Distributors AmerisourceBergen Drug Co., Cardinal Health Inc. and McKesson Corp. distributed 81 million pills into Cabell County and the city of Huntington over eight years.

The lawsuit by the city and the county accused the companies of creating a “public nuisance” with the onslaught and ignoring the signs that the community of about 100,000 people along the Ohio River was being ravaged by addiction.

The plaintiffs are seeking more than $2.5 billion that would go toward abatement efforts.

"I don’t know of anywhere else in the country that can show this tsunami of pills,” Cabell County attorney Paul Farrell said.

The companies, in turn, say poor communication and pill quotas set by federal agents were to blame, along with a rise in prescriptions written by doctors.

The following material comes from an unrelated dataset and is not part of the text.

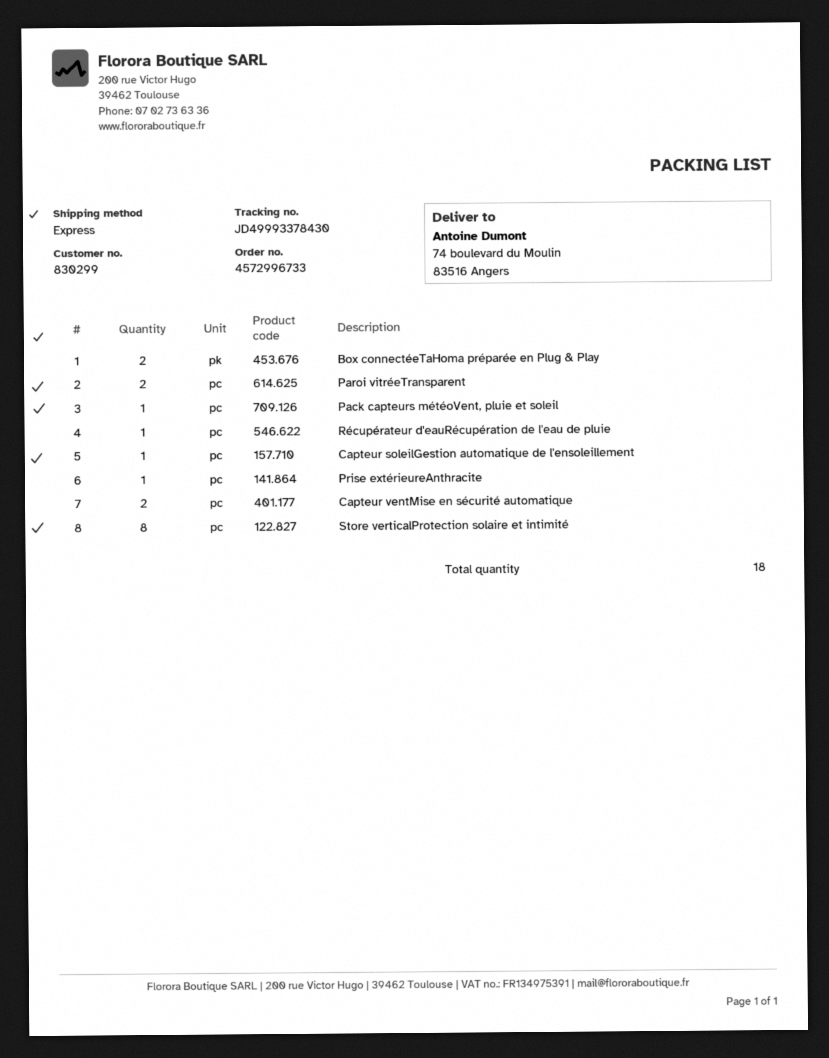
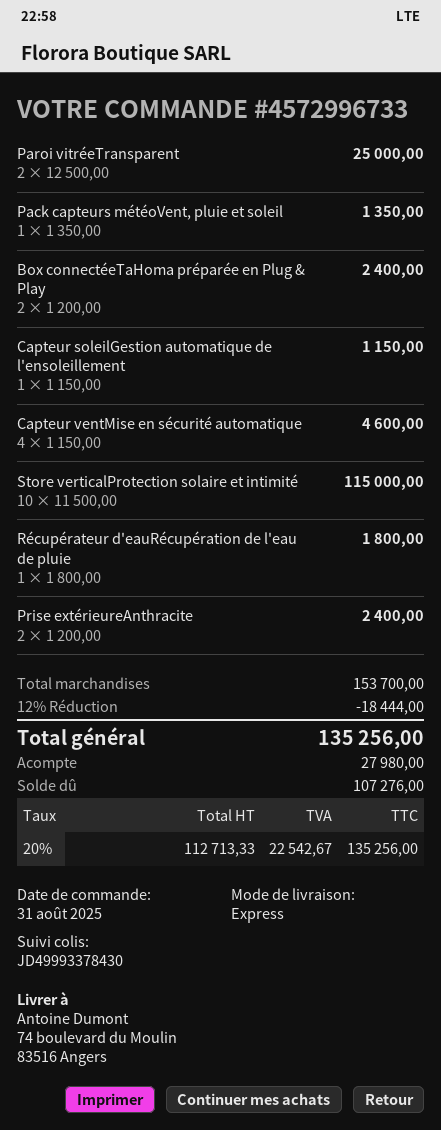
Prise extérieureAnthracite: 1 -> 2
Capteur ventMise en sécurité automatique: 2 -> 4
Store verticalProtection solaire et intimité: 8 -> 10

Farrell tried to show that the defendants’ conduct was unreasonable, reckless and disregarded the public's health and safety.

“The defendants saw everything, they overlooked a great deal and they corrected very little,” Farrell said. “The massive volume of prescription opioids distributed by the defendants demonstrates a failure to maintain effective control."

Farrell referred to testimony from Dr. Rahul Gupta, West Virginia's former health officer and now President Joe Biden's pick as the director of the Office of National Drug Control Policy. In 2016, Gupta conducted contact tracing of all 830 drug overdoses in the state and found that a significant percentage of those who died had opioids in their system but did...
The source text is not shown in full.